→ YOUR INSTRUCTIONS
Copy nothing but the lines below, from the one with "[100,651,294,666] go test" through the one with "[82,284,114,293] Post ->", exactly as written; no pictures should appear.
======== EXTRACTED RECORDS ========
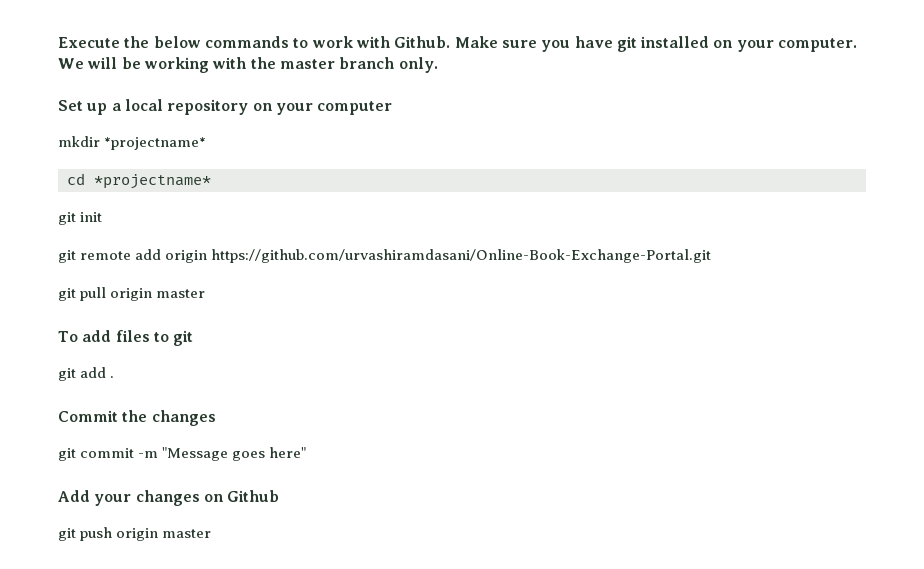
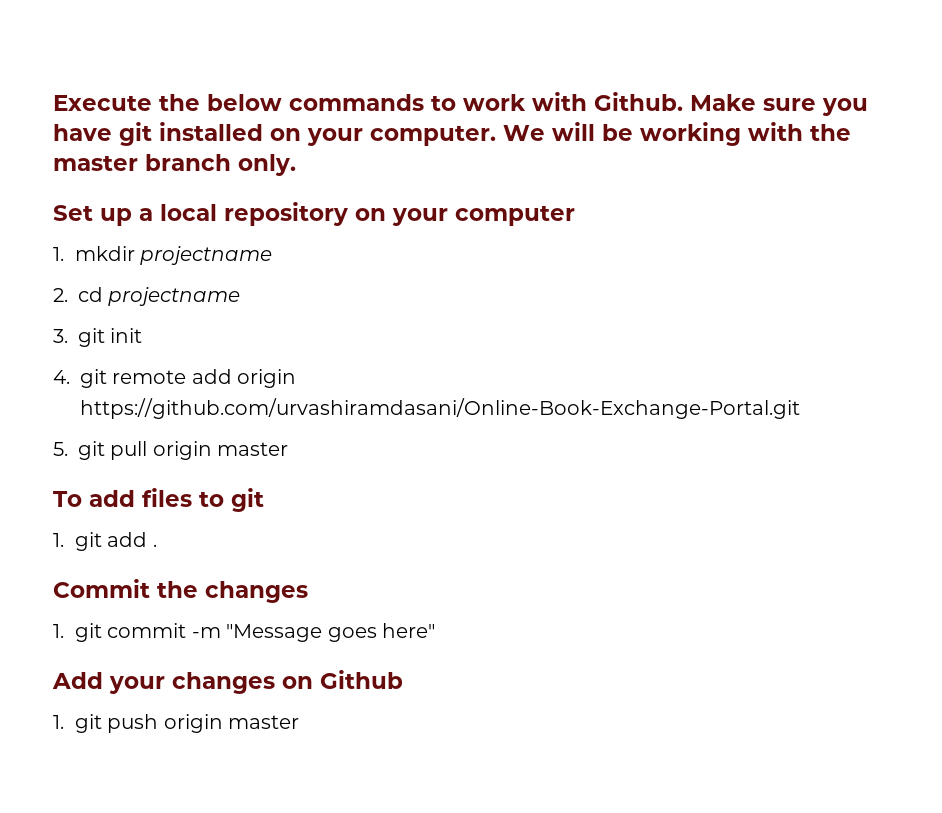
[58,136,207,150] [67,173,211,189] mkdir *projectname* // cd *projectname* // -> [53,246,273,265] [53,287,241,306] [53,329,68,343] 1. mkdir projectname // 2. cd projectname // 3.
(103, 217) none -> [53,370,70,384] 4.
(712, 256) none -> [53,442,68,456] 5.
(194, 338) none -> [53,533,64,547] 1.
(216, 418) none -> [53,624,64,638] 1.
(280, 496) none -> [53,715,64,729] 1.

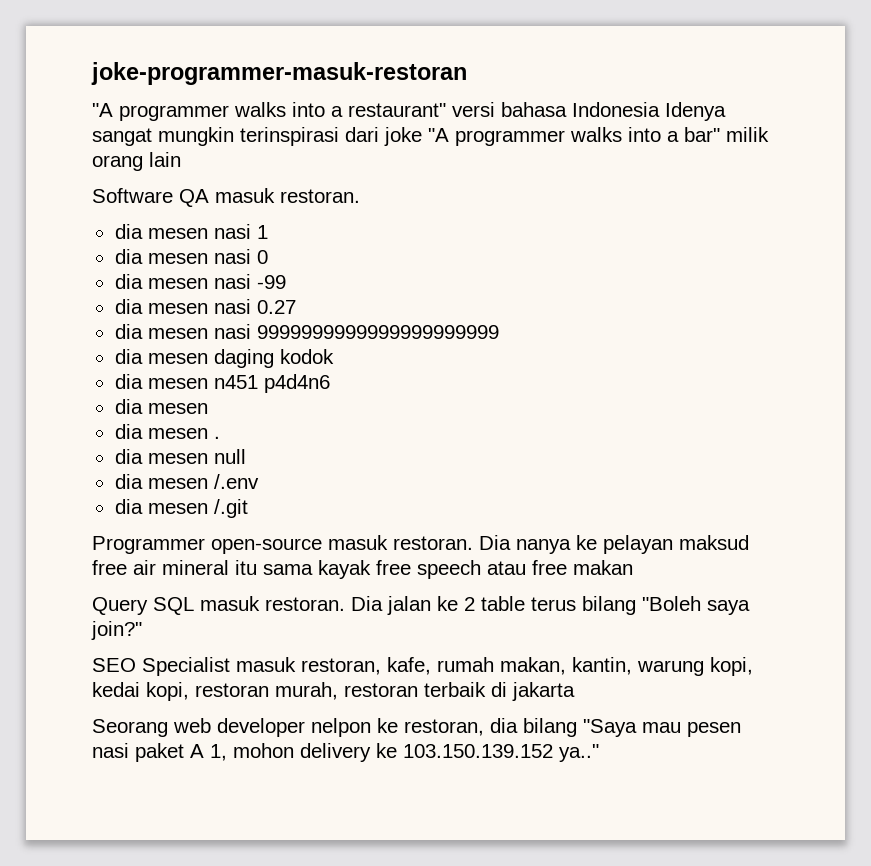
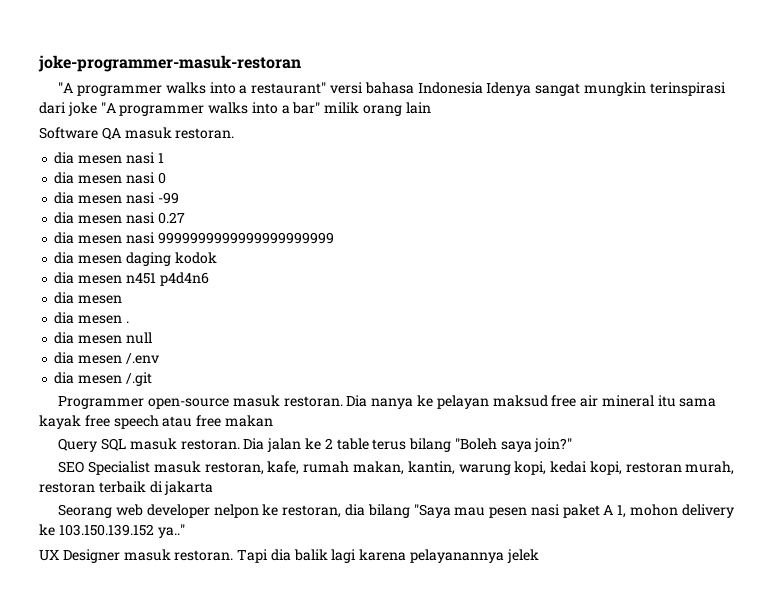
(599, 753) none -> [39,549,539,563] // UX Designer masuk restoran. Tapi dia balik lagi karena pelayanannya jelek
========
======== EXTRACTED RECORDS ========
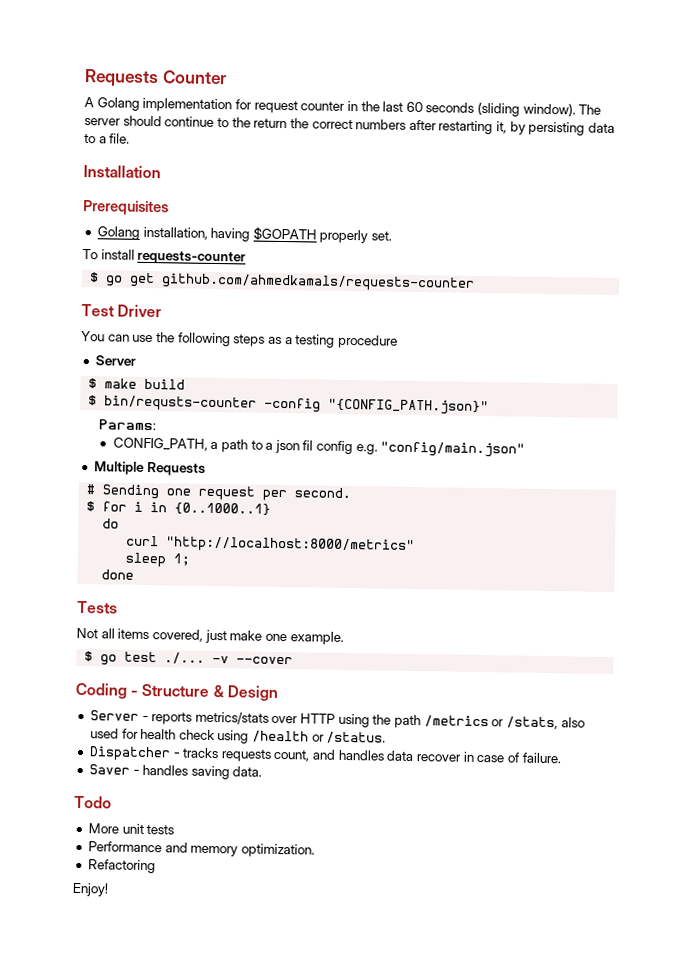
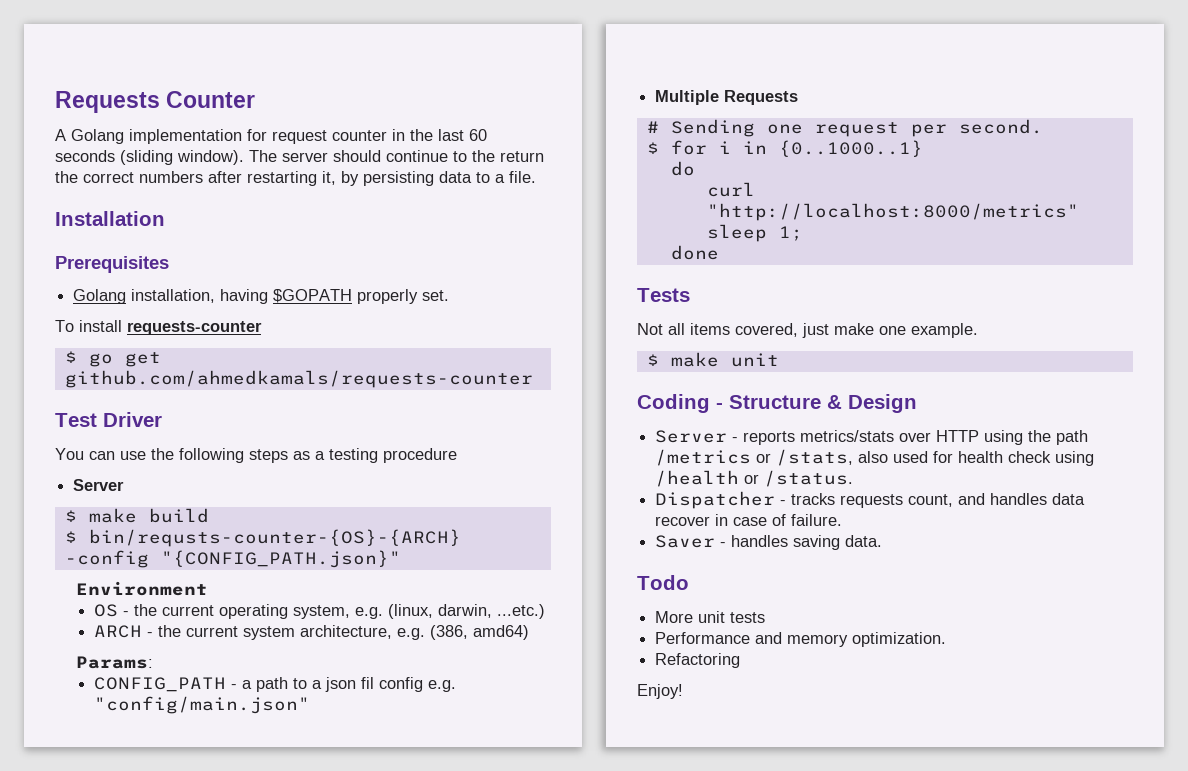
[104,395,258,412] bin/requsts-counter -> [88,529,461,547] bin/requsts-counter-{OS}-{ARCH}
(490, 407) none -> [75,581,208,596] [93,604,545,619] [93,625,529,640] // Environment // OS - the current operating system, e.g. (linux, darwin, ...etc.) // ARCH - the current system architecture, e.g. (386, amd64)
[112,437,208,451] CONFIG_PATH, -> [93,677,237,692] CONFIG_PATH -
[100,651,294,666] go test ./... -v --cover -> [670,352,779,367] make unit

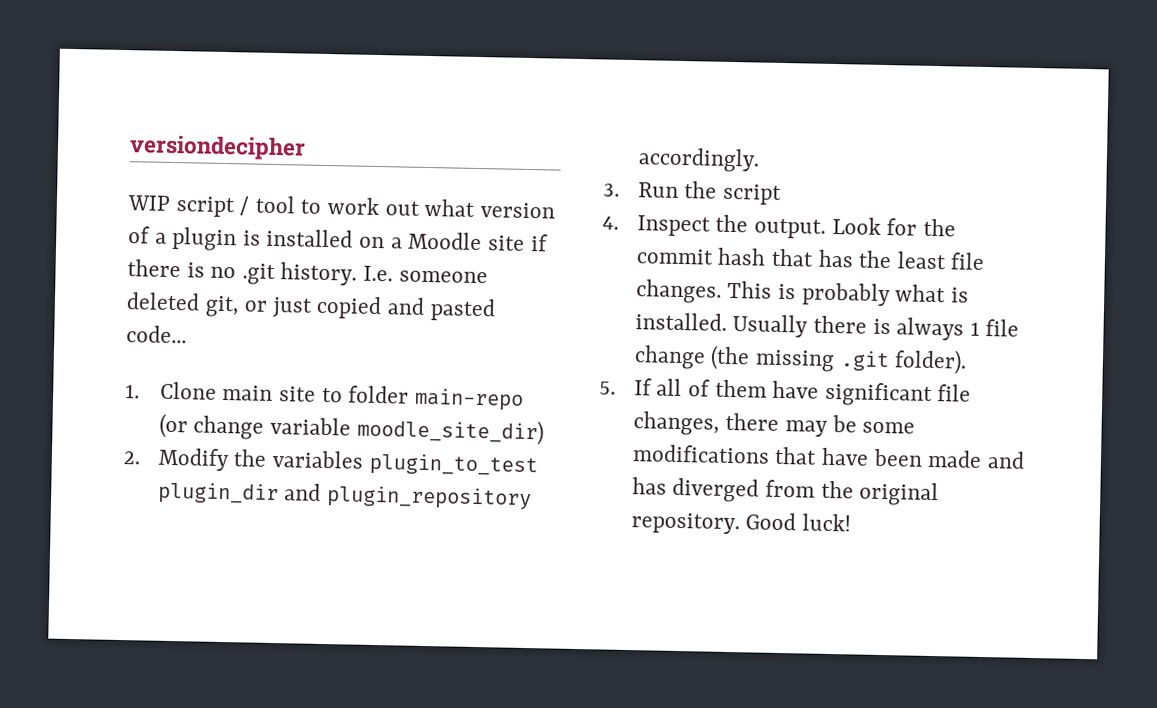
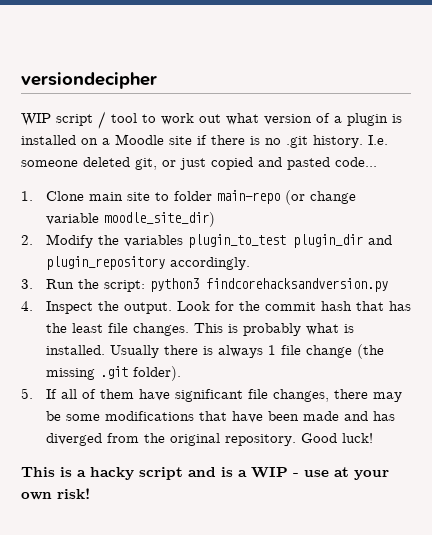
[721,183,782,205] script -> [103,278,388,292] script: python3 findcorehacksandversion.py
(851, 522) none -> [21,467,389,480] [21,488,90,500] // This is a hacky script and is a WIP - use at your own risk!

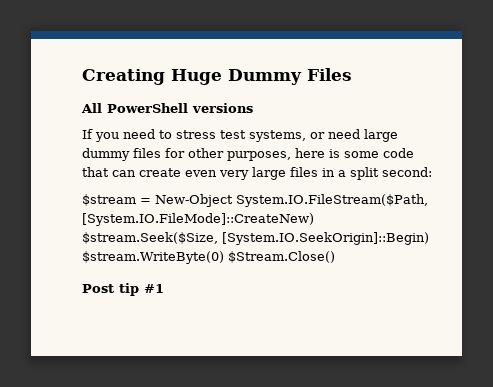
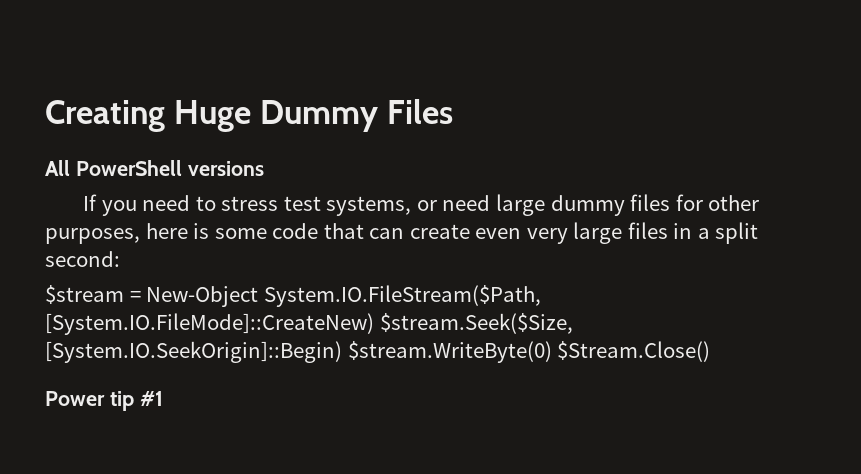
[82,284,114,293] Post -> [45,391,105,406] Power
========
→ EXERCISE RESULT
[100,651,294,666] go test ./... -v --cover -> [670,352,779,367] make unit

[721,183,782,205] script -> [103,278,388,292] script: python3 findcorehacksandversion.py
(851, 522) none -> [21,467,389,480] [21,488,90,500] // This is a hacky script and is a WIP - use at your own risk!

[82,284,114,293] Post -> [45,391,105,406] Power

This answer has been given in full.